• EXERCISE DESCRIPTION: Print the line that has "the project: 17.5" in it, then every remaining line of the data, exactly and without anything extra.

• INPUT MATERIAL:
══════
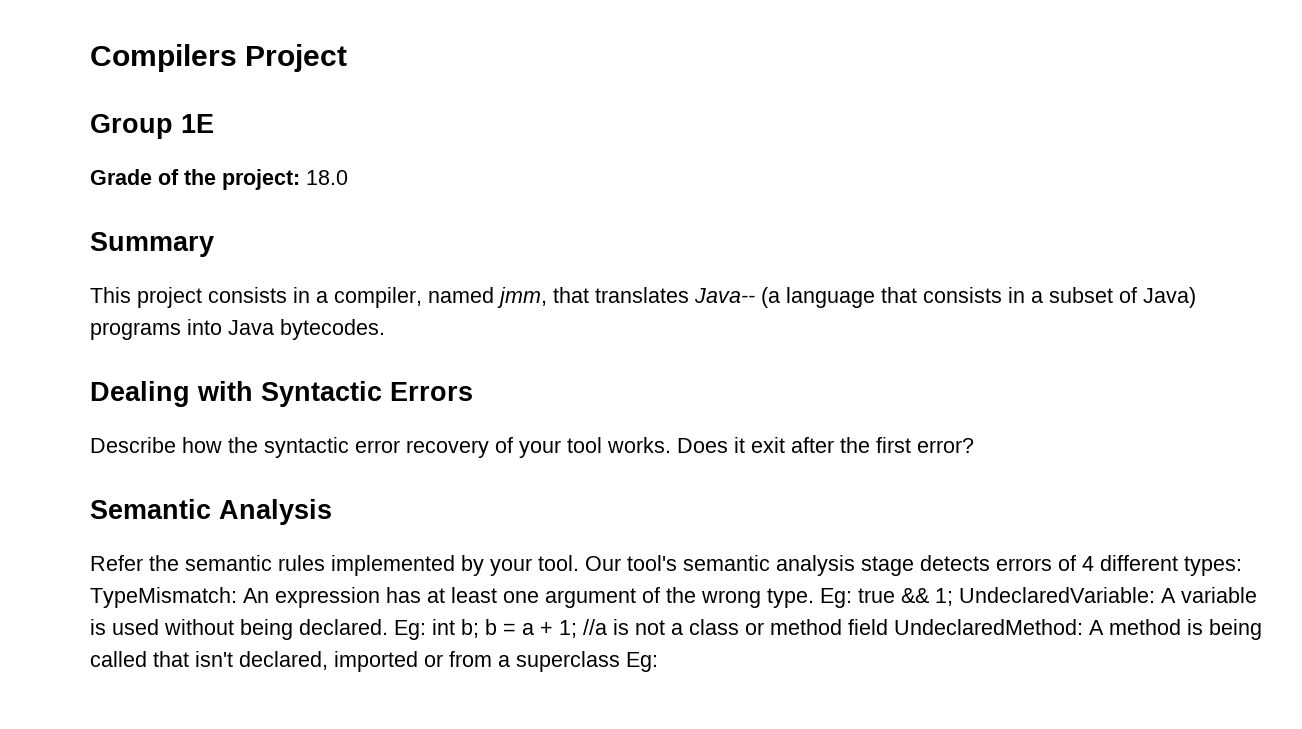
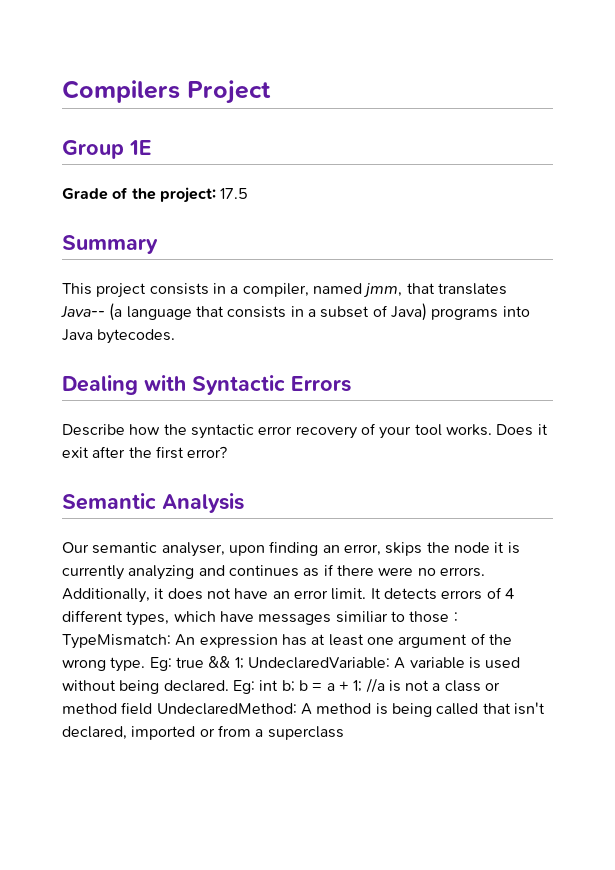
- Grade of the project: 18.0
+ Grade of the project: 17.5
- Refer the semantic rules implemented by your tool. Our tool's semantic analysis stage detects errors of 4 different types: TypeMismatch: An expression has at least one argument of the wrong type.
+ Our semantic analyser, upon finding an error, skips the node it is currently analyzing and continues as if there were no errors. Additionally, it does not have an error limit. It detects errors of 4 different types, which have messages similiar to those : TypeMismatch: An expression has at least one argument of the wrong type.
- Eg: int b; b = a + 1; //a is not a class or method field UndeclaredMethod: A method is being called that isn't declared, imported or from a superclass Eg:
+ Eg: int b; b = a + 1; //a is not a class or method field UndeclaredMethod: A method is being called that isn't declared, imported or from a superclass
══════
• REPLY:
+ Grade of the project: 17.5
- Refer the semantic rules implemented by your tool. Our tool's semantic analysis stage detects errors of 4 different types: TypeMismatch: An expression has at least one argument of the wrong type.
+ Our semantic analyser, upon finding an error, skips the node it is currently analyzing and continues as if there were no errors. Additionally, it does not have an error limit. It detects errors of 4 different types, which have messages similiar to those : TypeMismatch: An expression has at least one argument of the wrong type.
- Eg: int b; b = a + 1; //a is not a class or method field UndeclaredMethod: A method is being called that isn't declared, imported or from a superclass Eg:
+ Eg: int b; b = a + 1; //a is not a class or method field UndeclaredMethod: A method is being called that isn't declared, imported or from a superclass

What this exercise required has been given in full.